### What is expected
Please give back every entry in full, word for word, but none of the pictures.

##### Material for this exercise

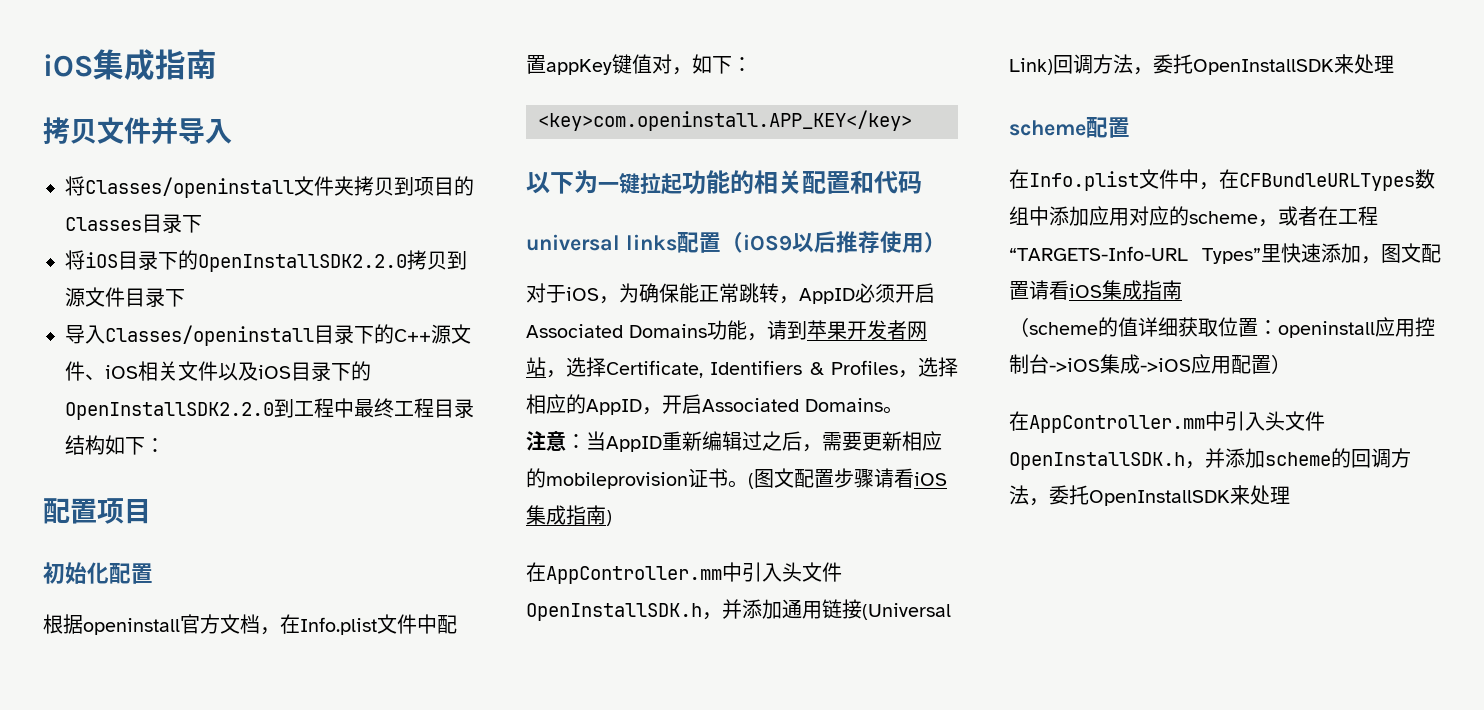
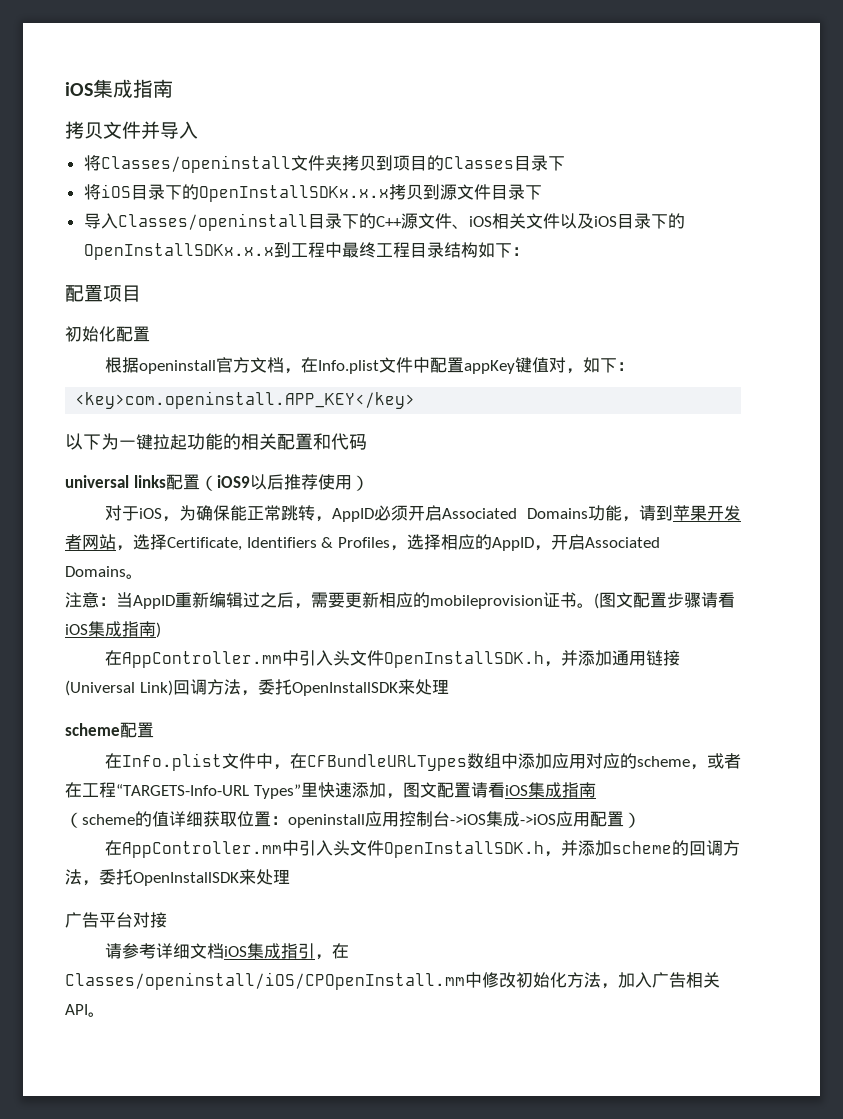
[198,254,407,272] OpenInstallSDK2.2.0 -> [198,185,389,202] OpenInstallSDKx.x.x
[65,402,274,420] OpenInstallSDK2.2.0 -> [83,243,274,260] OpenInstallSDKx.x.x
(1290, 495) none -> [65,912,167,928] [104,943,349,960] [65,972,720,990] [65,1004,105,1017] // 广告平台对接 // 请参考详细文档iOS集成指引，在Classes/openinstall/iOS/CPOpenInstall.mm中修改初始化方法，加入广告相关API。

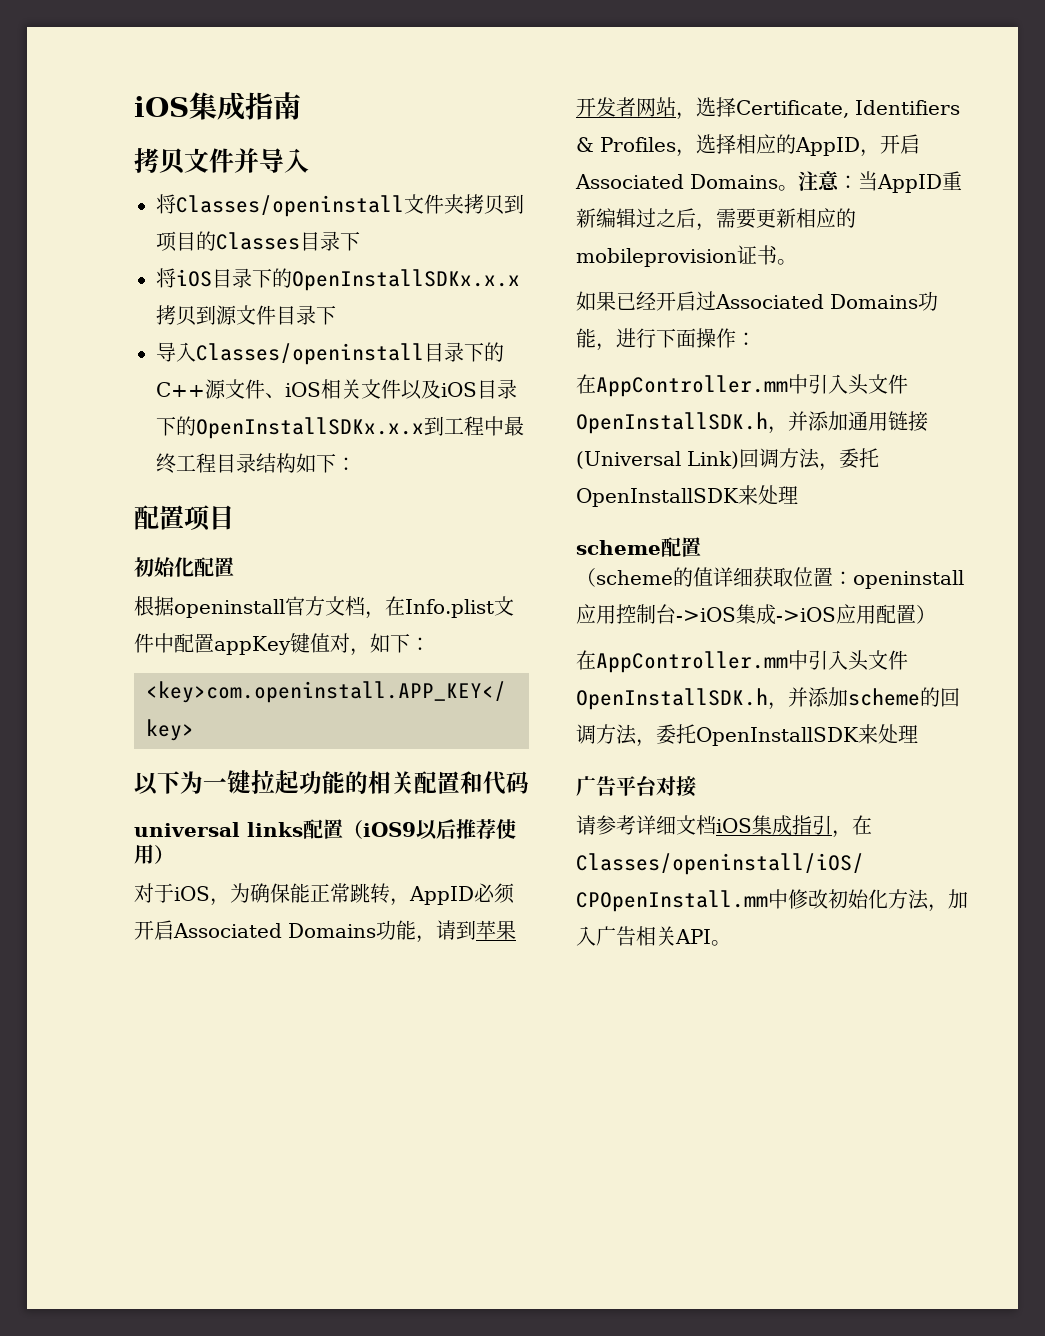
(143, 576) // -> (798, 188) none
[594,592,735,609] [65,621,161,638] (图文配置步骤请看iOS集成指南) -> [576,291,938,311] [576,328,756,351] // 如果已经开启过Associated Domains功能，进行下面操作：
[104,753,741,771] [65,782,596,799] // 在Info.plist文件中，在CFBundleURLTypes数组中添加应用对应的scheme，或者在工程“TARGETS-Info-URL Types”里快速添加，图文配置请看iOS集成指南 -> (701, 547) none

##########

### Result
[198,254,407,272] OpenInstallSDK2.2.0 -> [198,185,389,202] OpenInstallSDKx.x.x
[65,402,274,420] OpenInstallSDK2.2.0 -> [83,243,274,260] OpenInstallSDKx.x.x
(1290, 495) none -> [65,912,167,928] [104,943,349,960] [65,972,720,990] [65,1004,105,1017] // 广告平台对接 // 请参考详细文档iOS集成指引，在Classes/openinstall/iOS/CPOpenInstall.mm中修改初始化方法，加入广告相关API。

(143, 576) // -> (798, 188) none
[594,592,735,609] [65,621,161,638] (图文配置步骤请看iOS集成指南) -> [576,291,938,311] [576,328,756,351] // 如果已经开启过Associated Domains功能，进行下面操作：
[104,753,741,771] [65,782,596,799] // 在Info.plist文件中，在CFBundleURLTypes数组中添加应用对应的scheme，或者在工程“TARGETS-Info-URL Types”里快速添加，图文配置请看iOS集成指南 -> (701, 547) none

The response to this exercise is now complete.